Sunday :: Jan 15, 2006

David Broder Is Growing Old


by pessimist

One has to wonder if Bu$hCo hack David Broder wasn't visited by three ghosts this past Kwaanzannukahmas. He seems to be turning over a new leaf on that spiteful tree he's grown over the years.

This self-appointed media scourge of the Democratic Party has some comments to make on the almost-concluded installment of Samuel Alito as the crowning achievement of the 'conservative' wing of the GOP. But it isn't quite a love sonnet that Broder writes. In fact, he's somewhat critical:


Bush gets his company man

President Bush is getting what he wants in the Supreme Court nomination of Judge Samuel Alito. The designated successor to Justice Sandra Day O'Connor emerged from the Senate Judiciary Committee hearings as the perfect company man who is likely to deliver exactly the kind of conservative rulings Bush prefers.
He will construe the Constitution and statutes narrowly, and sometimes literally, and waste no sympathy on people who come to court hoping for a more expansive interpretation of their rights.

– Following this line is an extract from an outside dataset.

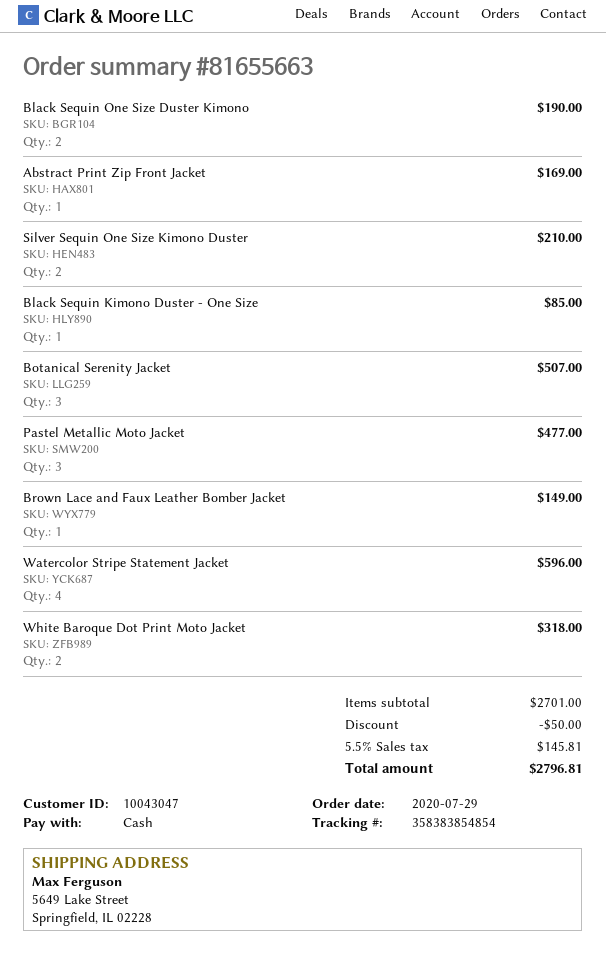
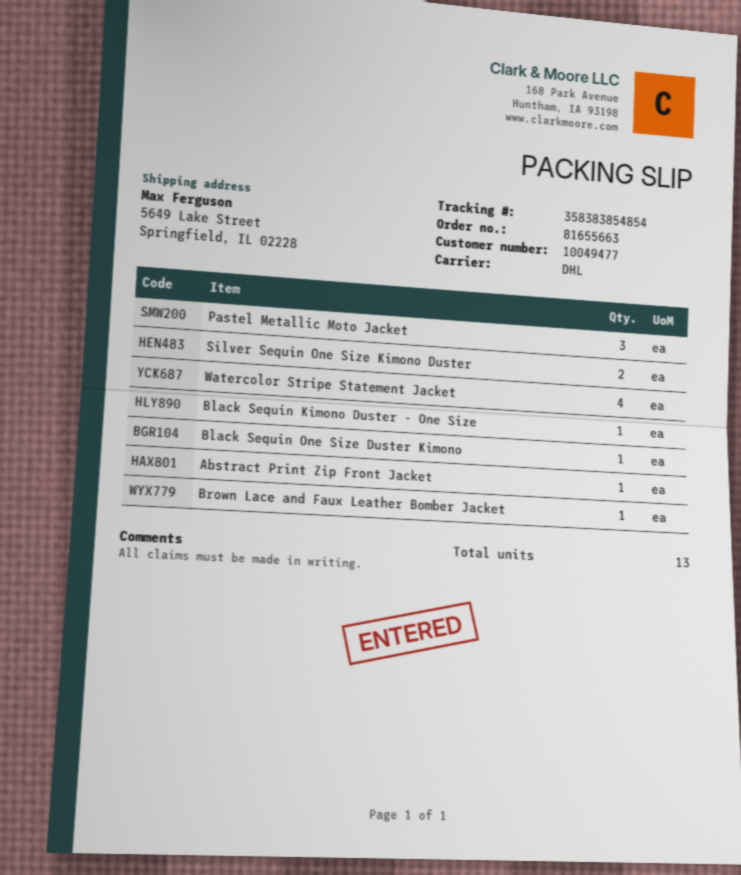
customer number: 10043047 -> 10049477
Black Sequin One Size Duster Kimono: 2 -> 1
Botanical Serenity Jacket: 3 -> none
White Baroque Dot Print Moto Jacket: 2 -> none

Who are you, Mr. Broder? Are you well?

Thanks to a misdirected Democratic attack, Alito moved to the brink of confirmation without having to repudiate or modify the views on abortion or executive power that endeared him to Bush and the conservative movement. He will almost certainly move the court to the right.

No one who has read any of the endorsements of his character from dozens of his associates is going to believe Alito is a crook or a bigot. And therein lies the irony of this hearing.

At no point that I heard did Alito express sympathy for the men and women who came to his court looking for help — and were turned away.
One was a black man convicted of murder by an all-white jury sitting in a courtroom where local prosecutors had eliminated all African-American jurors in five consecutive murder trials in the space of a year.

Alito, dissenting from a verdict overturning the conviction, wrote that the makeup of the jury was no more significant than the fact that "five of the past six presidents of the United States have been left-handed."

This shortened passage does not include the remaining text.